* Exercise aim
Find the line with "border-radius:3px; display:flex; align-items:center;" in the records below. Copy it and every line after it, up to and including the line with "align-items:center; justify-content:center; color:#cfd2d6;".

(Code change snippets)
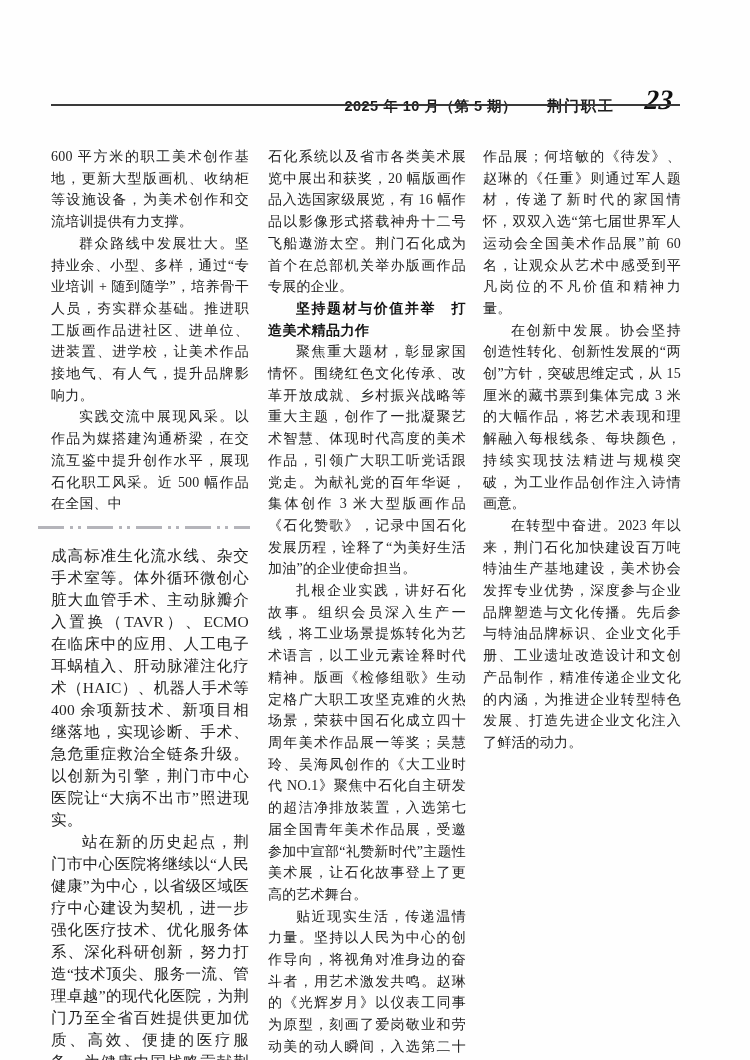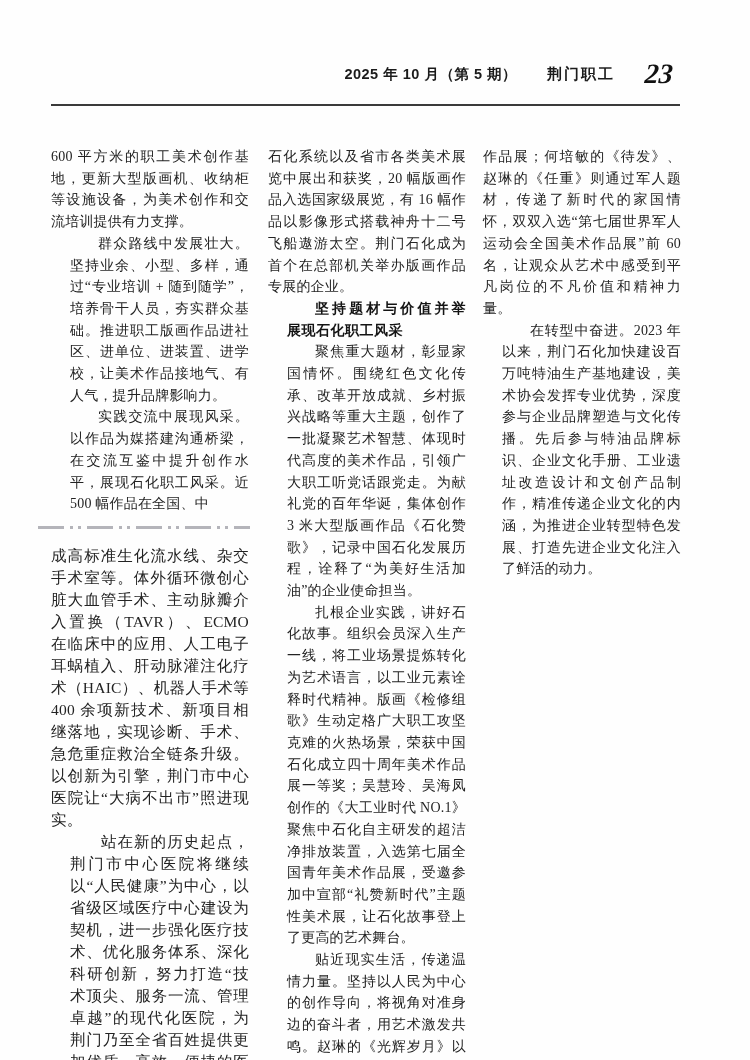--- a/index.html
+++ b/index.html
@@ -7,22 +7,22 @@
     width:750px;height:1060px;
     background:#ffffff;
     font-family:"Liberation Serif","DejaVu Serif",serif;
     color:#262626;
     -webkit-font-smoothing:antialiased;
   }
   .page{position:relative;width:750px;height:1060px;overflow:hidden;background:#fefefe;}
 
   
   .header{
-    position:absolute;top:58px;right:77px;
-    display:flex;align-items:center;gap:30px;
+    position:absolute;top:84px;right:77px;
+    display:flex;align-items:flex-end;gap:30px;
     white-space:nowrap;
   }
   .issue{
     font-family:"Liberation Sans","DejaVu Sans",sans-serif;
     font-size:14.5px;font-weight:600;color:#1b1b1b;letter-spacing:.5px;
   }
   .pub{
     font-family:"Liberation Sans","DejaVu Sans",sans-serif;
     font-size:15px;font-weight:700;color:#1b1b1b;letter-spacing:2px;
   }
@@ -44,21 +44,21 @@
 
   .art-s,.art-l{
     text-align:justify;
     word-break:break-all;
     color:#232323;
   }
   .art-s{font-size:14px;line-height:21.7px;letter-spacing:.2px;}
   .art-l{font-size:15.5px;line-height:22px;letter-spacing:.2px;}
 
   p{margin:0;}
-  p.indent{text-indent:2em;margin-left:19px;}
+  p.indent{text-indent:2em;}
   p.flush{text-indent:0;}
   p.head{
     font-family:"Liberation Sans","DejaVu Sans",sans-serif;
     font-weight:700;color:#141414;letter-spacing:.5px;
   }
 
   
   .divider{
     height:3px;
     width:212px;margin:11px 0 16px -13px;
@@ -90,27 +90,28 @@
     <div class="divider"></div>
     <div class="art-l">
         <p class="flush">成高标准生化流水线、杂交手术室等。体外循环微创心脏大血管手术、主动脉瓣介入置换（TAVR）、ECMO 在临床中的应用、人工电子耳蜗植入、肝动脉灌注化疗术（HAIC）、机器人手术等 400 余项新技术、新项目相继落地，实现诊断、手术、急危重症救治全链条升级。以创新为引擎，荆门市中心医院让“大病不出市”照进现实。</p>
         <p class="indent">站在新的历史起点，荆门市中心医院将继续以“人民健康”为中心，以省级区域医疗中心建设为契机，进一步强化医疗技术、优化服务体系、深化科研创新，努力打造“技术顶尖、服务一流、管理卓越”的现代化医院，为荆门乃至全省百姓提供更加优质、高效、便捷的医疗服务，为健康中国战略贡献荆门力量！</p>
       </div>
   </div>
 
   <div class="col col2">
     <div class="art-s">
         <p class="flush">石化系统以及省市各类美术展览中展出和获奖，20 幅版画作品入选国家级展览，有 16 幅作品以影像形式搭载神舟十二号飞船遨游太空。荆门石化成为首个在总部机关举办版画作品专展的企业。</p>
-        <p class="indent head">坚持题材与价值并举　展现石化职工风采</p>
+        <p class="indent head">坚持题材与价值并举　打造美术精品力作</p>
         <p class="indent">聚焦重大题材，彰显家国情怀。围绕红色文化传承、改革开放成就、乡村振兴战略等重大主题，创作了一批凝聚艺术智慧、体现时代高度的美术作品，引领广大职工听党话跟党走。为献礼党的百年华诞，集体创作 3 米大型版画作品《石化赞歌》，记录中国石化发展历程，诠释了“为美好生活加油”的企业使命担当。</p>
         <p class="indent">扎根企业实践，讲好石化故事。组织会员深入生产一线，将工业场景提炼转化为艺术语言，以工业元素诠释时代精神。版画《检修组歌》生动定格广大职工攻坚克难的火热场景，荣获中国石化成立四十周年美术作品展一等奖；吴慧玲、吴海凤创作的《大工业时代 NO.1》聚焦中石化自主研发的超洁净排放装置，入选第七届全国青年美术作品展，受邀参加中宣部“礼赞新时代”主题性美术展，让石化故事登上了更高的艺术舞台。</p>
         <p class="indent">贴近现实生活，传递温情力量。坚持以人民为中心的创作导向，将视角对准身边的奋斗者，用艺术激发共鸣。赵琳的《光辉岁月》以仪表工同事为原型，刻画了爱岗敬业和劳动美的动人瞬间，入选第二十五届全国版画</p>
       </div>
   </div>
 
   <div class="col col3">
     <div class="art-s">
         <p class="flush">作品展；何培敏的《待发》、赵琳的《任重》则通过军人题材，传递了新时代的家国情怀，双双入选“第七届世界军人运动会全国美术作品展”前 60 名，让观众从艺术中感受到平凡岗位的不凡价值和精神力量。</p>
+        <p class="indent">在创新中发展。协会坚持创造性转化、创新性发展的“两创”方针，突破思维定式，从 15 厘米的藏书票到集体完成 3 米的大幅作品，将艺术表现和理解融入每根线条、每块颜色，持续实现技法精进与规模突破，为工业作品创作注入诗情画意。</p>
         <p class="indent">在转型中奋进。2023 年以来，荆门石化加快建设百万吨特油生产基地建设，美术协会发挥专业优势，深度参与企业品牌塑造与文化传播。先后参与特油品牌标识、企业文化手册、工业遗址改造设计和文创产品制作，精准传递企业文化的内涵，为推进企业转型特色发展、打造先进企业文化注入了鲜活的动力。</p>
       </div>
   </div>
 
 </div>
 
 </body></html>

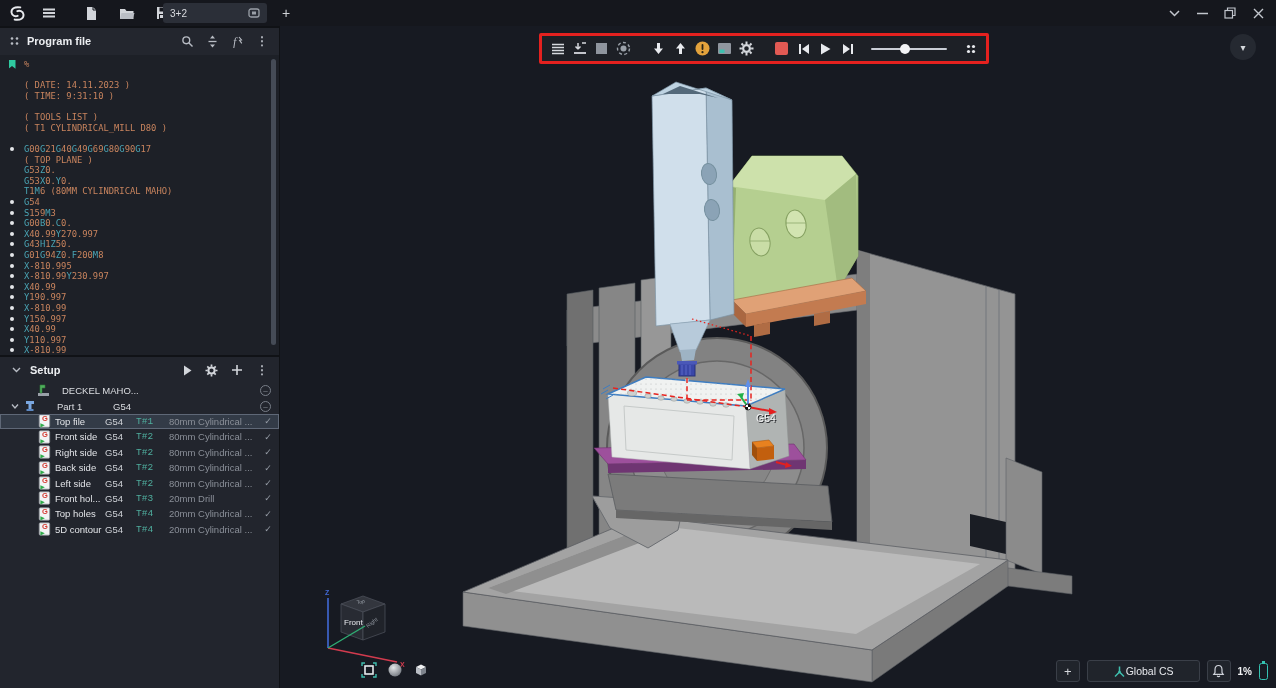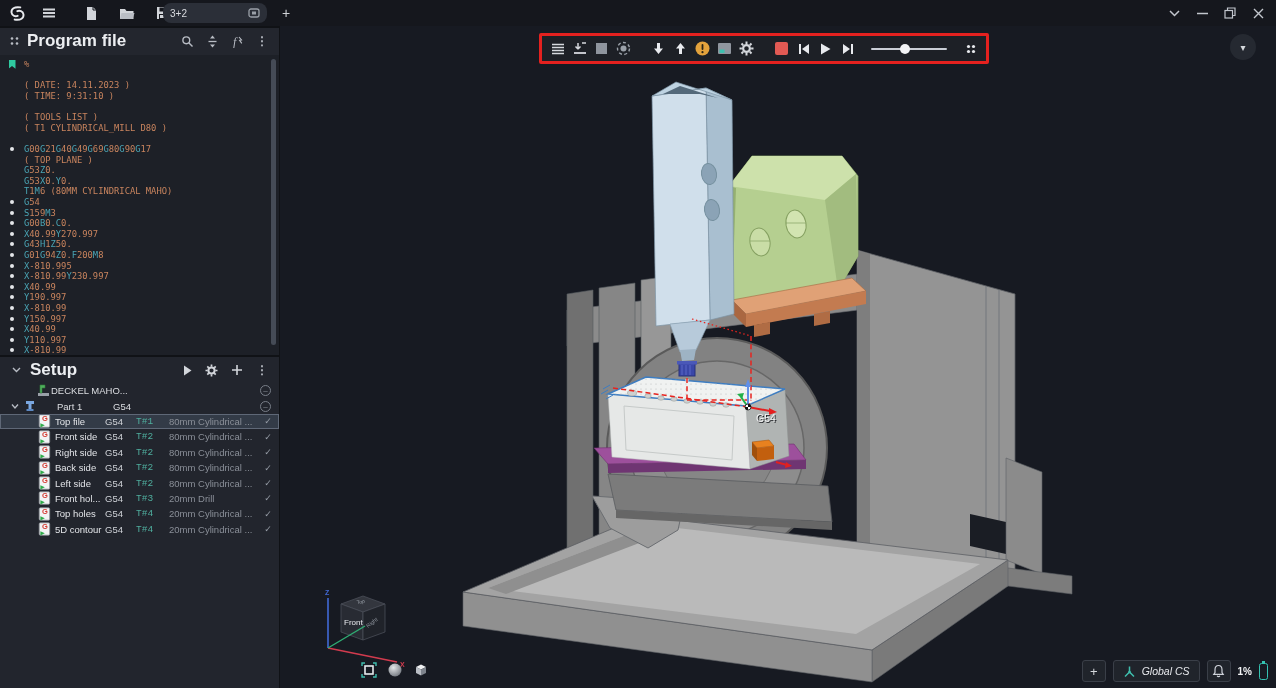--- a/index.html
+++ b/index.html
@@ -6,31 +6,31 @@
   html,body { width:1276px; height:688px; overflow:hidden; background:#101216;
               font-family:"Liberation Sans", sans-serif; }
   #app { position:relative; width:1276px; height:688px; background:#101216; }
 
   
   #titlebar { position:absolute; left:0; top:0; width:1276px; height:26px; background:#15171d;
               display:flex; align-items:center; }
   .tb-icon { width:26px; height:22px; display:flex; align-items:center; justify-content:center; cursor:default; }
   .tb-icon svg { display:block; }
   #app-tab { position:absolute; left:163px; top:3px; width:104px; height:20px; background:#2b2f38;
-             border-radius:8px; display:flex; align-items:center; padding:0 7px; }
+             border-radius:3px; display:flex; align-items:center; padding:0 7px; }
   #app-tab .tab-label { font-size:10px; color:#d8dade; flex:1; }
   #tab-plus { position:absolute; left:276px; top:2px; width:20px; height:22px; display:flex;
               align-items:center; justify-content:center; color:#cfd2d6; font-size:14px; }
   #win-controls { position:absolute; right:4px; top:0; height:26px; display:flex; align-items:center; }
   #win-controls .tb-icon { width:28px; }
 
   
   #left-col { position:absolute; left:0; top:28px; width:279px; height:660px; }
   .panel-header { height:26px; display:flex; align-items:center; background:#23262e; }
-  .panel-title { font-size:17px; font-weight:bold; color:#eceef1; }
+  .panel-title { font-size:11px; font-weight:bold; color:#eceef1; }
   .ph-icons { margin-left:auto; display:flex; align-items:center; gap:13px; margin-right:11px; }
   .ph-icons .kebab { color:#b8bcc4; font-size:12px; font-weight:bold; }
 
   #program-panel { position:absolute; left:0; top:0; width:279px; height:327px; background:#23262e; }
   #code-area { position:absolute; left:0; top:27px; width:279px; height:300px; background:#1d2027; overflow:hidden; }
   #code-lines { padding-top:4px; }
   .cl { height:10.6px; display:flex; align-items:center; position:relative; font-family:"DejaVu Sans Mono", monospace; font-size:8.8px; white-space:pre; }
   .cl .gut { width:24px; display:flex; align-items:center; justify-content:center; flex:none; }
   .cl .dot { width:4px; height:4px; border-radius:50%; background:#e4e6e9; }
   .cl .bm  { width:7px; height:9px; background:#2fc9a0;
@@ -82,21 +82,21 @@
 
   
   #view-modes { position:absolute; left:78px; top:634px; display:flex; gap:4px; }
   .vm-btn { width:22px; height:20px; display:flex; align-items:center; justify-content:center; }
 
   
   #status-right { position:absolute; right:8px; bottom:6px; display:flex; align-items:center; gap:7px; }
   .st-btn { height:22px; background:#20242b; border:1px solid #3a3f48; border-radius:3px;
             display:flex; align-items:center; justify-content:center; color:#d6d9de; }
   #st-add { width:24px; font-size:13px; }
-  #st-cs { padding:0 9px; gap:6px; font-size:10.5px; color:#e6e8ec;font-style:italic; }
+  #st-cs { padding:0 25px; font-size:10.5px; color:#e6e8ec; }
   #st-bell { width:24px; }
   #st-progress { color:#f2f3f5; font-size:10px; font-weight:bold; }
   #st-battery { width:9px; height:17px; border:1.5px solid #35c3b2; border-radius:2.5px; position:relative; }
   #st-battery::before { content:""; position:absolute; left:1.5px; top:-3px; width:3px; height:2px; background:#35c3b2; }
 </style>
 </head>
 <body>
 
 <div id="app">
 
@@ -265,21 +265,21 @@
       <div id="tree">
 
         <div class="trow">
           <span style="width:36px"></span>
           <span class="node-icon">
             <svg width="13" height="13" viewBox="0 0 13 13">
               <rect x="1" y="9" width="11" height="3" fill="#9aa0a8"></rect>
               <path d="M3,1 h5 v3 h-3 v5 h-2 z" fill="#4fae5c" stroke="#2f7a3a" stroke-width="0.6"></path>
             </svg>
           </span>
-          <span style="margin-left:0">DECKEL MAHO...</span>
+          <span style="margin-left:11px">DECKEL MAHO...</span>
           <span class="suppress">–</span>
         </div>
 
         <div class="trow">
           <span class="chev">
             <svg width="8" height="5" viewBox="0 0 8 5">
                 <path d="M1,0.5 l3,3.5 L7,0.5" stroke="#b8bcc4" stroke-width="1.3" fill="none"></path>
               </svg>
           </span>
           <span class="node-icon">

* Result of this task
+             border-radius:3px; display:flex; align-items:center; padding:0 7px; }
   #app-tab .tab-label { font-size:10px; color:#d8dade; flex:1; }
   #tab-plus { position:absolute; left:276px; top:2px; width:20px; height:22px; display:flex;
               align-items:center; justify-content:center; color:#cfd2d6; font-size:14px; }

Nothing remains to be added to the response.